Depression, testosterone concentration, sexual dysfunction and methadone use among men with hypogonadism and HIV infection

  • 1Email author,
  • 1,
  • 1,
  • 1 and
  • 1
Retrovirology20129 (Suppl 1) :P141

https://doi.org/10.1186/1742-4690-9-S1-P141

  • Published:

Keywords

  • Sexual Function
  • Sexual Dysfunction
  • Hypogonadism
  • Free Testosterone
  • Significant Inverse Relationship

Background

Hypogonadism is known to be prevalent among patients with HIV infection. Low testosterone levels are associated with depression and impaired sexual performance. The purpose of this study was to determine the impact of hypogonadism on sexual function and depression among men with HIV infection in Shiraz, Iran.

Material and methods

A total of 237 patients referred to voluntary counseling centers were recruited based on convenience sampling. All patients provided informed consent and completed the Beck Depression Inventory and Brief Male Sexual Function Inventory (BMSFI) from May to October 2009. Early morning fasting blood samples were collected to measure free testosterone (FT) concentration.

Results

According to FT level, 67.8% of the participants had hypogonadism. About 68% had moderate and severe depression. According to the t-test, serum FT levels were significantly lower in patients with depression (t=1.97 & P=0.046). By univariate regression analysis the odds ratio of having a higher depression score was 1.96 times higher in men with hypogonadism than in eugonadal one (CI: 1.09-3.58). Methadone use was significantly associated with FT (OR = 1.8, 95% CI: 1.01-3.21). We found a significant inverse relationship between sexual drive, erectile and ejaculatory function domains of BMFSI with hypogonadism. In an analysis of four subgroups we investigated the effect of methadone and depression on BMSFI domains.

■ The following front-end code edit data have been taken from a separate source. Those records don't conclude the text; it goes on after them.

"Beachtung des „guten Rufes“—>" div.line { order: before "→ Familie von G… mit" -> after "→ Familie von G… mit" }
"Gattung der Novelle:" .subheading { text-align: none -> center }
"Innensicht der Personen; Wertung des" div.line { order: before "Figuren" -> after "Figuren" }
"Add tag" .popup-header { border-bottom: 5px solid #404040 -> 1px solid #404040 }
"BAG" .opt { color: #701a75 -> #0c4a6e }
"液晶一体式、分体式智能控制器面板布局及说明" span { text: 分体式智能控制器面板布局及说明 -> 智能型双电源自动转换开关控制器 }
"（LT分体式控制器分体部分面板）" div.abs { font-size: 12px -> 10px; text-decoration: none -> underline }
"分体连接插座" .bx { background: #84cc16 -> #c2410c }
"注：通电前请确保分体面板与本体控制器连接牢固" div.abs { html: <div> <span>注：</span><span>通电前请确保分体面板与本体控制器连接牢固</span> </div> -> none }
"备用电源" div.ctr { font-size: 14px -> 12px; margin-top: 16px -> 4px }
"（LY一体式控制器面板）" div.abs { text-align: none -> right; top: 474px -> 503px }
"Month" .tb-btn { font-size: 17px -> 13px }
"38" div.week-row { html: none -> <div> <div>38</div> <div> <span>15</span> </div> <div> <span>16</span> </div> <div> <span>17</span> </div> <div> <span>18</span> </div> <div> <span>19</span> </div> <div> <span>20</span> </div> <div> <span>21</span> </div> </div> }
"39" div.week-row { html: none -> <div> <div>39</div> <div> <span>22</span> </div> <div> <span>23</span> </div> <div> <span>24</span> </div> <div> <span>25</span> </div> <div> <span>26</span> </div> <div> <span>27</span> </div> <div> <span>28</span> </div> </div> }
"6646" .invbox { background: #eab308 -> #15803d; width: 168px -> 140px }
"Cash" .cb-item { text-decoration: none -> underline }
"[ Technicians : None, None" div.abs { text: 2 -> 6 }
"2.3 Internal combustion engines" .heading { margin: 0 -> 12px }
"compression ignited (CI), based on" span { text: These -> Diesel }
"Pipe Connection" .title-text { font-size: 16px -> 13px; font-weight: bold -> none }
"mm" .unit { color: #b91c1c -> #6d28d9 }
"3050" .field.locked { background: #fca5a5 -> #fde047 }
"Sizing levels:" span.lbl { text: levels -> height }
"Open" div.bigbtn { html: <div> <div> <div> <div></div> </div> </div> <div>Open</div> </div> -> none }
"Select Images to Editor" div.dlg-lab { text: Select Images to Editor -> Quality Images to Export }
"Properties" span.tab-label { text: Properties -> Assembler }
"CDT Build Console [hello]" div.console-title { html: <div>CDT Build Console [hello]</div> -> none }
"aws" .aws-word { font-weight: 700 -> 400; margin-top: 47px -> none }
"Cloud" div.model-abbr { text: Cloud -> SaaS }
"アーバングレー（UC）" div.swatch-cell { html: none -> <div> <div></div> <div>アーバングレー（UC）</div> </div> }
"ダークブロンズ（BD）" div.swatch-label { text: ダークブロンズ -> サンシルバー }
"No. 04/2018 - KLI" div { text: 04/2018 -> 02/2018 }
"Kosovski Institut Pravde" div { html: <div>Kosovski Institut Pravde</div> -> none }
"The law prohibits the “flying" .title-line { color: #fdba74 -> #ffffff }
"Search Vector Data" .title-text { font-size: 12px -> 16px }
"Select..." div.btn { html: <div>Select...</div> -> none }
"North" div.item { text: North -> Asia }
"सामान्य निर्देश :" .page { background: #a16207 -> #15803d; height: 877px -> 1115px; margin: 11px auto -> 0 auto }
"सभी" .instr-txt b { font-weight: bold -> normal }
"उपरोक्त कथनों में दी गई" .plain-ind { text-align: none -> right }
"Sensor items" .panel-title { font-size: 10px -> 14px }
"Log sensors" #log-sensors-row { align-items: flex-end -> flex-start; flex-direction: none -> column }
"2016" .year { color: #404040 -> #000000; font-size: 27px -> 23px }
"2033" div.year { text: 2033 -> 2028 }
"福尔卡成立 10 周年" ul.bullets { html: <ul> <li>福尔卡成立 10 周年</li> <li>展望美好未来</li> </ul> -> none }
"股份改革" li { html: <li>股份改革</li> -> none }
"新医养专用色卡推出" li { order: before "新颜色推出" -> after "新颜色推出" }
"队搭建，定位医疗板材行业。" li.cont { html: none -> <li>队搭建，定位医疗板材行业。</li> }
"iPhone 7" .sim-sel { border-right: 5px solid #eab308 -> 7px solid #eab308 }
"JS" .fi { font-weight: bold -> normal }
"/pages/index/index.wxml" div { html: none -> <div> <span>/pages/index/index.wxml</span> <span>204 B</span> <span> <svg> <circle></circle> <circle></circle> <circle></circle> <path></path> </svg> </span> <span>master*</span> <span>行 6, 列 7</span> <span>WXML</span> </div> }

An inverse association was found in methadone non-user and non-depressed patients were seen between hypogonadal and eugonadal men in three domains of BMSFI. However, there was no significant association between methadone user status and depression.

Conclusion

Depression and hypogonadism had a reciprocal effect. Depression and methadone use were associated with hypogonadism and had significant effects on sexual function.

Authors’ Affiliations

(1)
Shiraz Hiv Aids Research Center, Shiraz, Iran

Copyright

© Amini Lari et al; licensee BioMed Central Ltd. 2012

This article is published under license to BioMed Central Ltd. This is an Open Access article distributed under the terms of the Creative Commons Attribution License (http://creativecommons.org/licenses/by/2.0), which permits unrestricted use, distribution, and reproduction in any medium, provided the original work is properly cited.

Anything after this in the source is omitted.